An exact copy of all the data, minus the images, is required.

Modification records
BEGIN
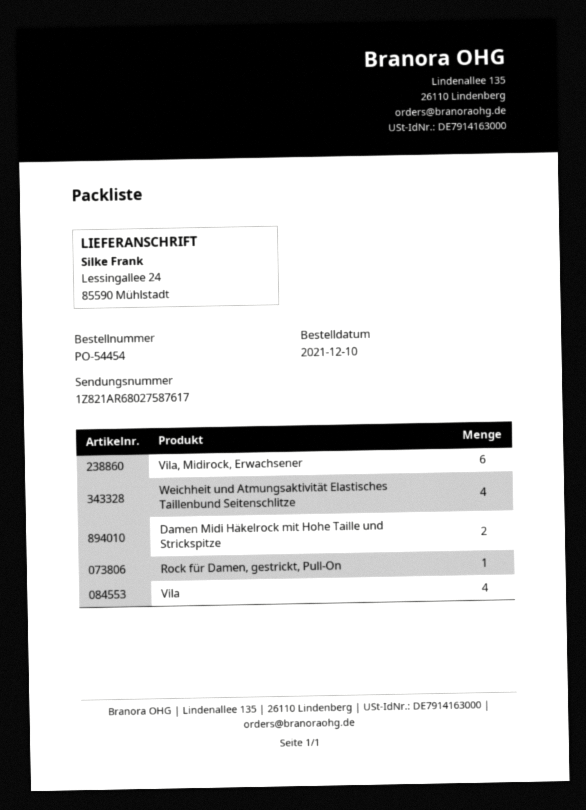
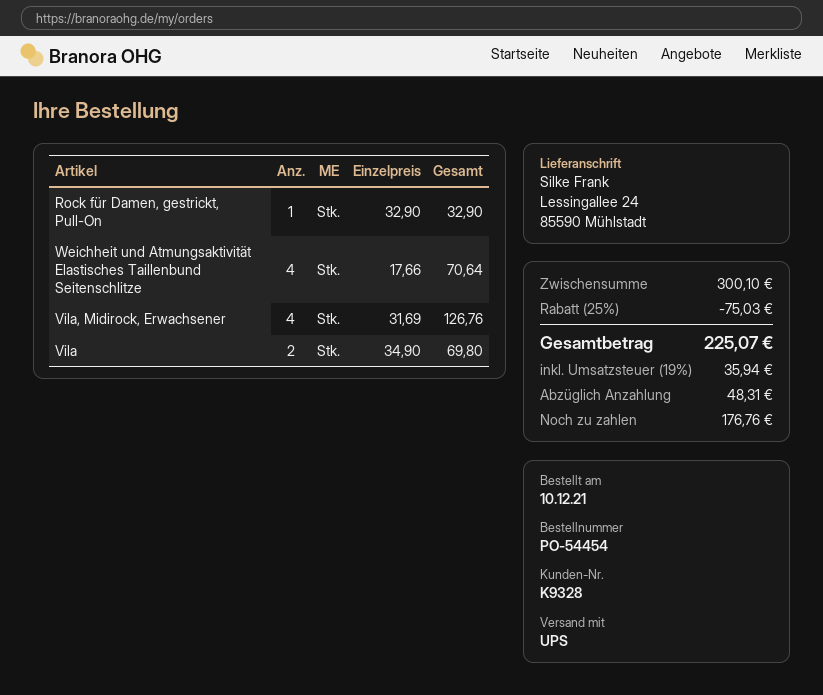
Vila, Midirock, Erwachsener: 6 -> 4
Damen Midi Häkelrock mit Hohe Taille und Strickspitze: 2 -> none
Vila: 4 -> 2

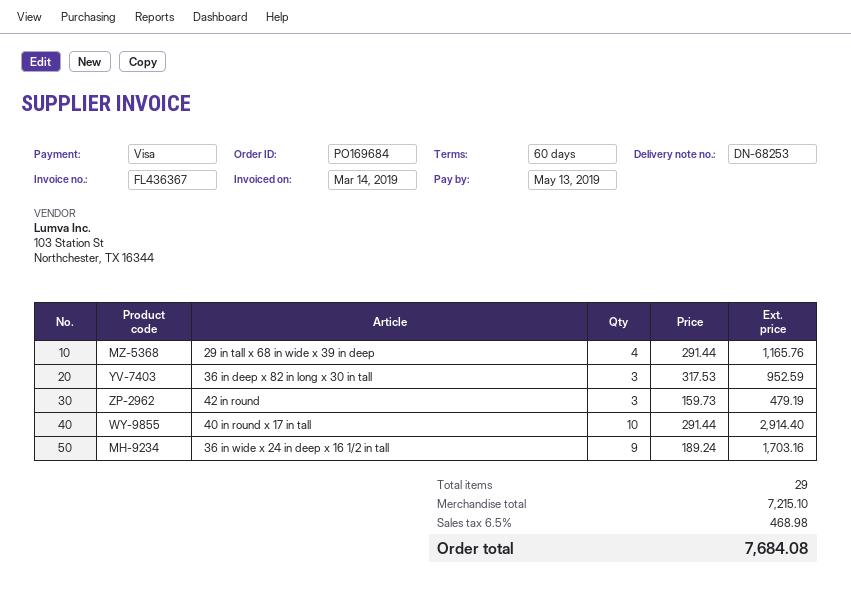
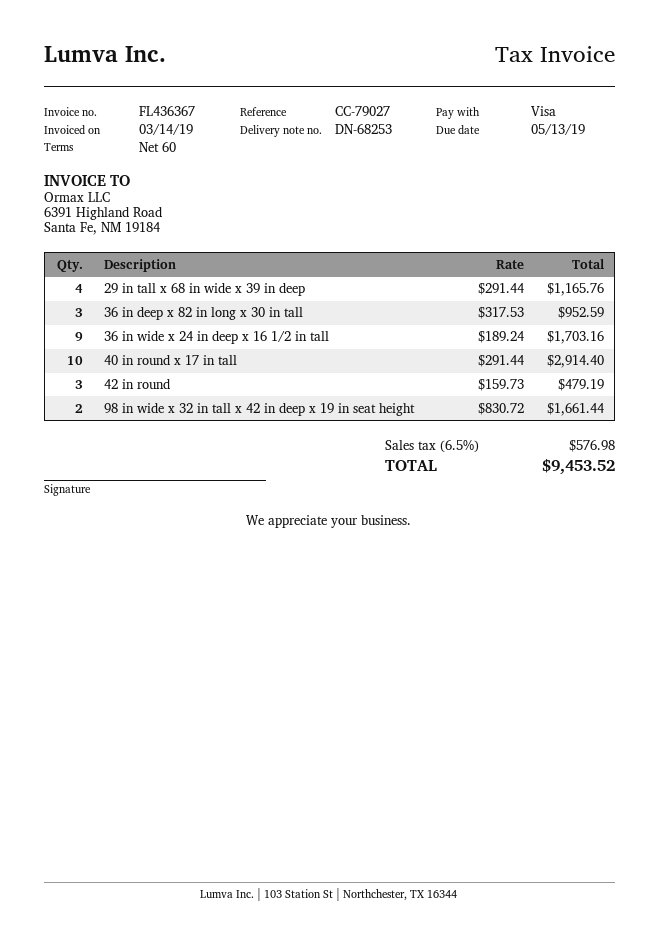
98 in wide x 32 in tall x 42 in deep x 19 in seat height: none -> 2 x 830.72 = 1661.44
tax: 6.5% = 468.98 -> 6.5% = 576.98
total: 7684.08 -> 9453.52

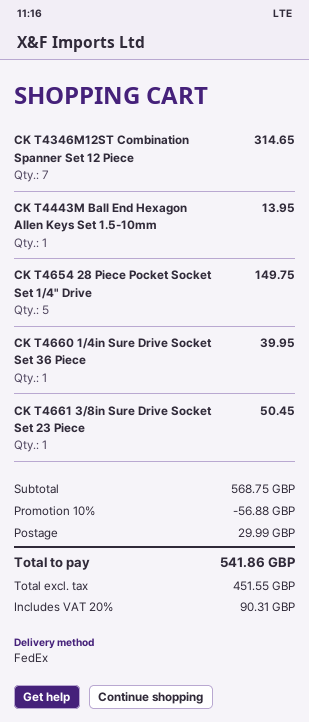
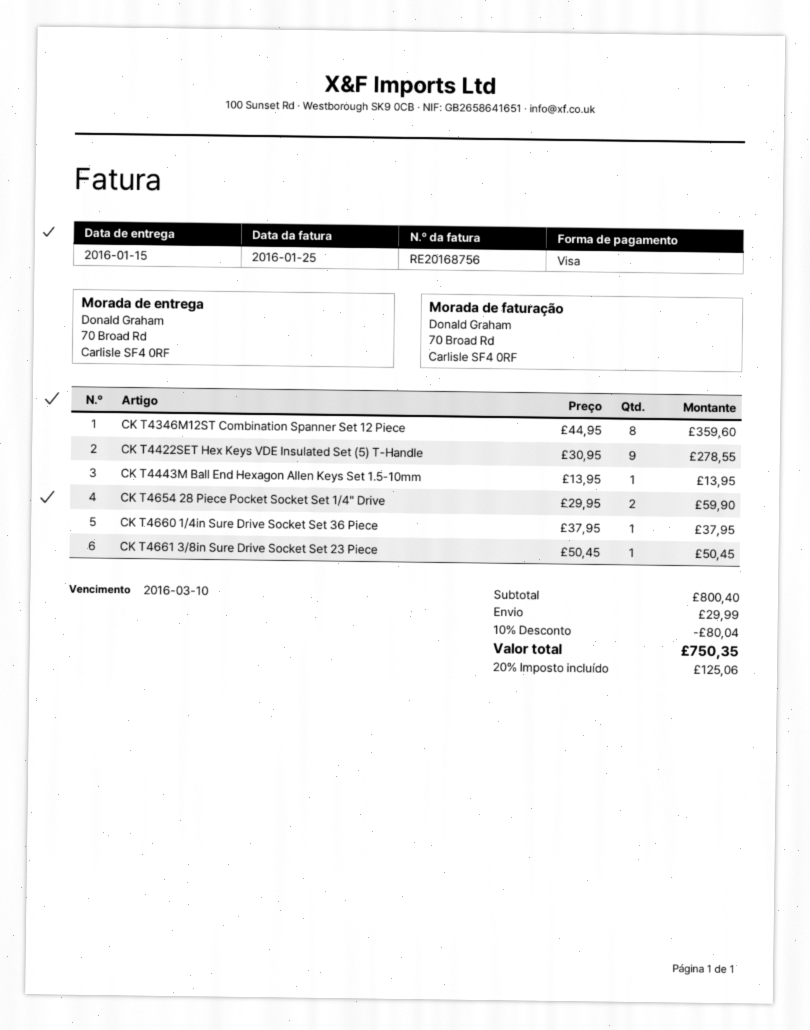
CK T4346M12ST Combination Spanner Set 12 Piece: 7 for 314.65 -> 8 for 359.60
CK T4654 28 Piece Pocket Socket Set 1/4" Drive: 5 for 149.75 -> 2 for 59.90
CK T4660 1/4in Sure Drive Socket Set 36 Piece: 1 for 39.95 -> 1 for 37.95
CK T4422SET Hex Keys VDE Insulated Set (5) T-Handle: none -> 9 for 278.55
subtotal: 568.75 -> 800.40
discount: 10% = 56.88 -> 10% = 80.04
tax: 20% = 90.31 -> 20% = 125.06
total: 541.86 -> 750.35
END
Answer for this exercise:
Vila, Midirock, Erwachsener: 6 -> 4
Damen Midi Häkelrock mit Hohe Taille und Strickspitze: 2 -> none
Vila: 4 -> 2

98 in wide x 32 in tall x 42 in deep x 19 in seat height: none -> 2 x 830.72 = 1661.44
tax: 6.5% = 468.98 -> 6.5% = 576.98
total: 7684.08 -> 9453.52

CK T4346M12ST Combination Spanner Set 12 Piece: 7 for 314.65 -> 8 for 359.60
CK T4654 28 Piece Pocket Socket Set 1/4" Drive: 5 for 149.75 -> 2 for 59.90
CK T4660 1/4in Sure Drive Socket Set 36 Piece: 1 for 39.95 -> 1 for 37.95
CK T4422SET Hex Keys VDE Insulated Set (5) T-Handle: none -> 9 for 278.55
subtotal: 568.75 -> 800.40
discount: 10% = 56.88 -> 10% = 80.04
tax: 20% = 90.31 -> 20% = 125.06
total: 541.86 -> 750.35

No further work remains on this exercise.